Introducing Skimle Anonymise: rigorous pseudonymisation for qualitative data

Every researcher and consultant who conducts interviews makes a promise. Sometimes it is written into an ethics application. Sometimes it is stated in the consent form the participant signs before the recording starts. Sometimes it is simply said out loud at the start of the call: "This will be anonymised before anyone else sees it." Or at minimum it's an unspoken expectation that the discussion can be had in confidence.

That promise is easy to make and surprisingly hard to keep.

Manual anonymisation is slow, inconsistent, and easy to get wrong. A researcher reading through a 60-minute transcript will catch most obvious names, but will often miss the regional office someone mentioned, the unusual job title that points to a single person, or the combination of minor details that together make a participant identifiable even without a name. Run this across a corpus of 30 transcripts and the inconsistencies multiply. Different team members remove different things and the same person is pseudonymised differently across files making it hard to put the full picture together.
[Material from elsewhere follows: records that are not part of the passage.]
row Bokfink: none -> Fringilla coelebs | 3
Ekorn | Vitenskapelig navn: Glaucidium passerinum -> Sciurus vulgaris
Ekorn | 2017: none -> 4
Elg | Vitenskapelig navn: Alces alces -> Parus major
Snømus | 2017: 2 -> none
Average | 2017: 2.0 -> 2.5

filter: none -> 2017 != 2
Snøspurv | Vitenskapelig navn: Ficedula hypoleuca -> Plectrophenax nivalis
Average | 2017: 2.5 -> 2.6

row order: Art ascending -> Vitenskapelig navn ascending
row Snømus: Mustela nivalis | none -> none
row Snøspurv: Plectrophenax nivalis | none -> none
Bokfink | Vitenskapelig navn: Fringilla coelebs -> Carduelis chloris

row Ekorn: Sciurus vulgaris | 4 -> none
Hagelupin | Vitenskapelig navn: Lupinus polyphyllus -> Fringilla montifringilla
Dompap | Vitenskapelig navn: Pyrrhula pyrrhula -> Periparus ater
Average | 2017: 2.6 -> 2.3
Find-and-replace is worse. It catches exact strings and misses everything else: nicknames, pronouns, contextual references, and anything expressed differently across files. Or anything with a typo. And you can be sure that when the report contains the quote "Olly is a bit of a pain in the ***", Olli will not find it amusing...
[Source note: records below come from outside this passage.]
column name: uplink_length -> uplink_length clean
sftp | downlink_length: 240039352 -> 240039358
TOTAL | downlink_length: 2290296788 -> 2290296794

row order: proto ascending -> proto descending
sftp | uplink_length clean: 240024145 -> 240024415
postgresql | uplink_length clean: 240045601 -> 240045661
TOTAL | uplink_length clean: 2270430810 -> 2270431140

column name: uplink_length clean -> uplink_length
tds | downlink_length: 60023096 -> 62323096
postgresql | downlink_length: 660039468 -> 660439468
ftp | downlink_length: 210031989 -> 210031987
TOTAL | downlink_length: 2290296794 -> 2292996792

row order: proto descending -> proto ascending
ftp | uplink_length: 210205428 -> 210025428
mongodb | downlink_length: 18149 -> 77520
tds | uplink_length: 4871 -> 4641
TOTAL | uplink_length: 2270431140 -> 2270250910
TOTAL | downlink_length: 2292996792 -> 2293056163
Asking a general-purpose AI to "remove names and identifying information" sounds promising, but still not good enough for serious research as there is no audit trail, no re-identification key nor consistent treatment of indirect identifiers across a document set. There is no way to demonstrate to an ethics board, a GDPR compliance officer, or an IRB that the process was rigorous.

Skimle Anonymise was built to close this gap. It is a purpose-built workspace for pseudonymising and anonymising qualitative research data: transcripts, reports, interview notes, and any other text documents containing sensitive participant information. It combines AI-powered identifier detection with structured transformation rules, cross-file consistency, and a complete export package that includes an audit report documenting every decision made.

Effortless anonymisation allows you to put your data into use: share interview transcripts or customer feedback with external consultants, bring anonymised material into an internal workshop, or hand off a full corpus to a junior analyst team without worrying about what is in there.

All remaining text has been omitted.